Browser developer intends to renew its privacy efforts over the summer

Server feeding cookies to laptop browser

In an effort to protect essential web services during the Covid-19 outbreak, Google is rolling back changes to the Chromium browser project that were designed to stop users from being tracked by websites.

In a post published on the Chromium blog on Friday (April 3) the web browser and search engine giant said it would temporarily reverse the SameSite changes, whereby cookies can only be read by third-party sites with the developers’ explicit permission, with immediate effect.

Justin Schuh, Google’s director of Chrome engineering, said the rollback was designed to avoid disruption to websites providing critical services such as “banking, online groceries, government services and healthcare” amid the coronavirus pandemic, although he said that “most of the web ecosystem was prepared” for the new rules.

“It was a necessary decision given that Covid-19 has redefined how web services are meeting essential needs for so many people right now,” Schuh added in a Twitter post on Friday.

In the stable release of Chrome 80 in February, Chrome began enforcing secure-by-default handling of third-party cookies – a policy change that would also block cross-site request forgery (CSRF) exploits and many other malicious attacks.

“We’ve been gradually rolling out this change since February and have been closely monitoring and evaluating ecosystem impact, including proactively reaching out to individual websites and services to ensure their cookies are labeled correctly,” Schuh said.

“However, in light of the extraordinary global circumstances due to Covid-19, we are temporarily rolling back the enforcement of SameSite cookie labeling, starting today.”

ANALYSIS Will the coronavirus pandemic impact browser security?

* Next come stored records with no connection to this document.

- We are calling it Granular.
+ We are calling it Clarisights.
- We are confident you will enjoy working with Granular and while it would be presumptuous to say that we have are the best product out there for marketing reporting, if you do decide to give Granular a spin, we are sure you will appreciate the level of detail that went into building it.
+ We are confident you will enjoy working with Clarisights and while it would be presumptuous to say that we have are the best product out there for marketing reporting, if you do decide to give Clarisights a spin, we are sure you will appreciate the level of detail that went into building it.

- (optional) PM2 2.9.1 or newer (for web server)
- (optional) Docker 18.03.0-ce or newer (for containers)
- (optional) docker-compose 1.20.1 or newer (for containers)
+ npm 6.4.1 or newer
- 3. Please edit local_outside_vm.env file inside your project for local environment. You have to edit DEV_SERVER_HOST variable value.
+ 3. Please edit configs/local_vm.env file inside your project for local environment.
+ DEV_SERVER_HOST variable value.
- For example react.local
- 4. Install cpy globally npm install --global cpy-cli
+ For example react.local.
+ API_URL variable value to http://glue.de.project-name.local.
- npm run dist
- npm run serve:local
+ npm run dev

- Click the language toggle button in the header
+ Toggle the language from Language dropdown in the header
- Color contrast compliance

As previously reported by The Daily Swig, Google recently warned that the new cookie classification scheme – which would result in cookies that lacked a designated SameSite value being blocked from issuing cross-site requests – might result in a “very modest amount” of website breakage.

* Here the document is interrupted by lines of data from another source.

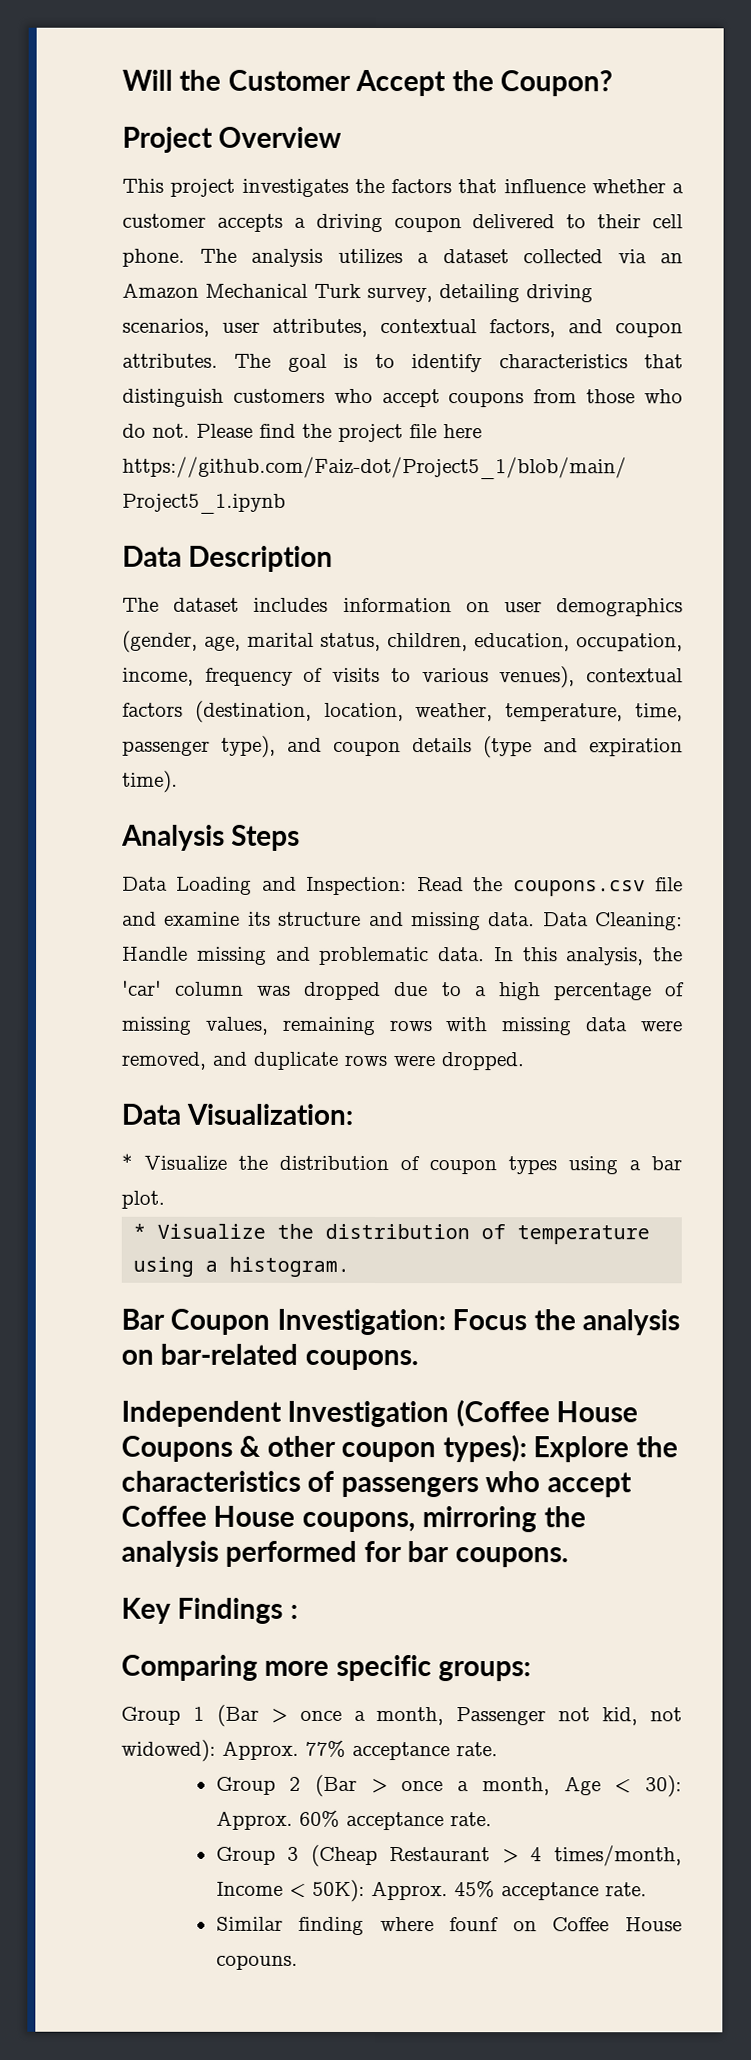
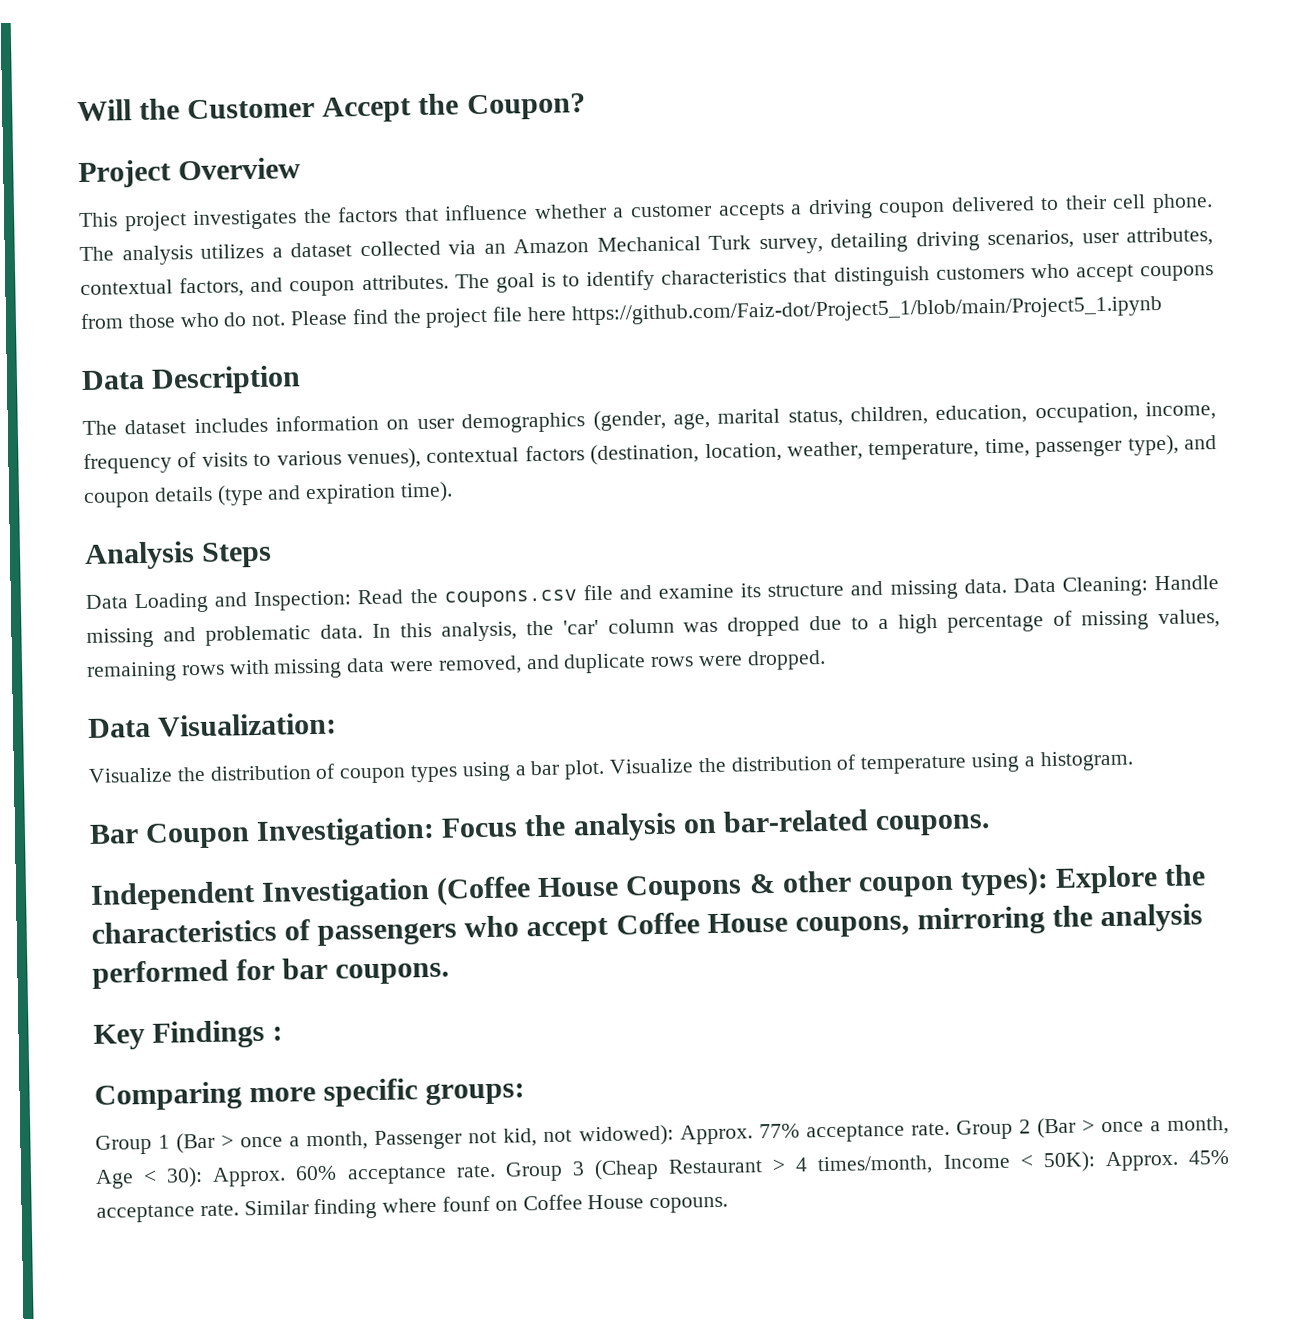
- * Visualize the distribution of coupon types using a bar plot.
- * Visualize the distribution of temperature using a histogram.
+ Visualize the distribution of coupon types using a bar plot. Visualize the distribution of temperature using a histogram.
- Group 1 (Bar > once a month, Passenger not kid, not widowed): Approx. 77% acceptance rate.
- Group 2 (Bar > once a month, Age < 30): Approx. 60% acceptance rate.
- Group 3 (Cheap Restaurant > 4 times/month, Income < 50K): Approx. 45% acceptance rate.
- Similar finding where founf on Coffee House copouns.
+ Group 1 (Bar > once a month, Passenger not kid, not widowed): Approx. 77% acceptance rate. Group 2 (Bar > once a month, Age < 30): Approx. 60% acceptance rate. Group 3 (Cheap Restaurant > 4 times/month, Income < 50K): Approx. 45% acceptance rate. Similar finding where founf on Coffee House copouns.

However, the browser maker has sought to reassure users and website owners that the rollback would not cause any disruption.

Google says it intends to resume its enforcement of the SameSite changes at some point over the summer, and that further updates would be flagged on the Chromium blog and the SameSite Updates page.

This isn’t the first time that the coronavirus crisis has prompted the major browser developers to delay security-related updates.

Last month, both Mozilla and Google rolled back plans to abandon support for TLS 1.0 and 1.1 in Firefox and Chrome respectively. Microsoft followed suit for its Edge and IE browsers shortly after.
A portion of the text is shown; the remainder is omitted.